Assist in their quest to quit by suggesting various healthy alternatives. Arrange a follow-up visit to check specifically for damage caused by their tobacco use, which puts the problem in perspective.

The five R’s are: relevance, risks, rewards, roadblocks, and repetition. Discuss how quitting smoking is relevant in the patient’s life, especially when it comes to their health, looks, and family. Communicated the risks involved with using tobacco and the rewards that come from quitting.

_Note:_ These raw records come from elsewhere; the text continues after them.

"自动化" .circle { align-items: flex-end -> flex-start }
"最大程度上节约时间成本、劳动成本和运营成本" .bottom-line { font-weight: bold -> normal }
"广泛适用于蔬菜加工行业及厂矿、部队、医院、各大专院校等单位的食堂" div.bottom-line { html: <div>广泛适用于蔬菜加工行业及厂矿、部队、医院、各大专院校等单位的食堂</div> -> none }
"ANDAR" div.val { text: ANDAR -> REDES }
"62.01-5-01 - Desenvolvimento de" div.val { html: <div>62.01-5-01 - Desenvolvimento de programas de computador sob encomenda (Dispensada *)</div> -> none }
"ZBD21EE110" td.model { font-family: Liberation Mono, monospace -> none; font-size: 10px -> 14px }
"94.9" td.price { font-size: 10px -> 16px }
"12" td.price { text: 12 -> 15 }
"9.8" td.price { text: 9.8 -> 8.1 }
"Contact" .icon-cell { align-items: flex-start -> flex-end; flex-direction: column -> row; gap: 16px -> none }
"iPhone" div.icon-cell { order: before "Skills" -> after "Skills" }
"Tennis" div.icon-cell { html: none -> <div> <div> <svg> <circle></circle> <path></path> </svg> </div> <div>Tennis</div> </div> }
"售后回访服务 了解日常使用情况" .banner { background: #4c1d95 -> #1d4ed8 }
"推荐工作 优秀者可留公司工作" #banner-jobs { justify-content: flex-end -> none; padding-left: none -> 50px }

Be honest about barriers, or roadblocks, that the patient may experience during the process and reassure them with the risks and rewards. Keep repeating the information.

For the Record 

The study discovered just how high and widespread the use of tobacco among juveniles truly is. In most countries, males smoked more than females, and the economy of their country has a direct relationship to the number of children who smoked. Each juvenile that smoked had an increase in gingivitis, halitosis, and tooth staining.

Health and dental professionals need a plan of attack to help decrease tobacco use in the large percentage of young smokers they see in the dental chair. The five A’s and five R’s are just one option a dental clinic can follow. Dentists and hygienists can become role models, educators, researchers, and collaborators in the process of quitting. The entire goal is always to increase the quality of life of your patients.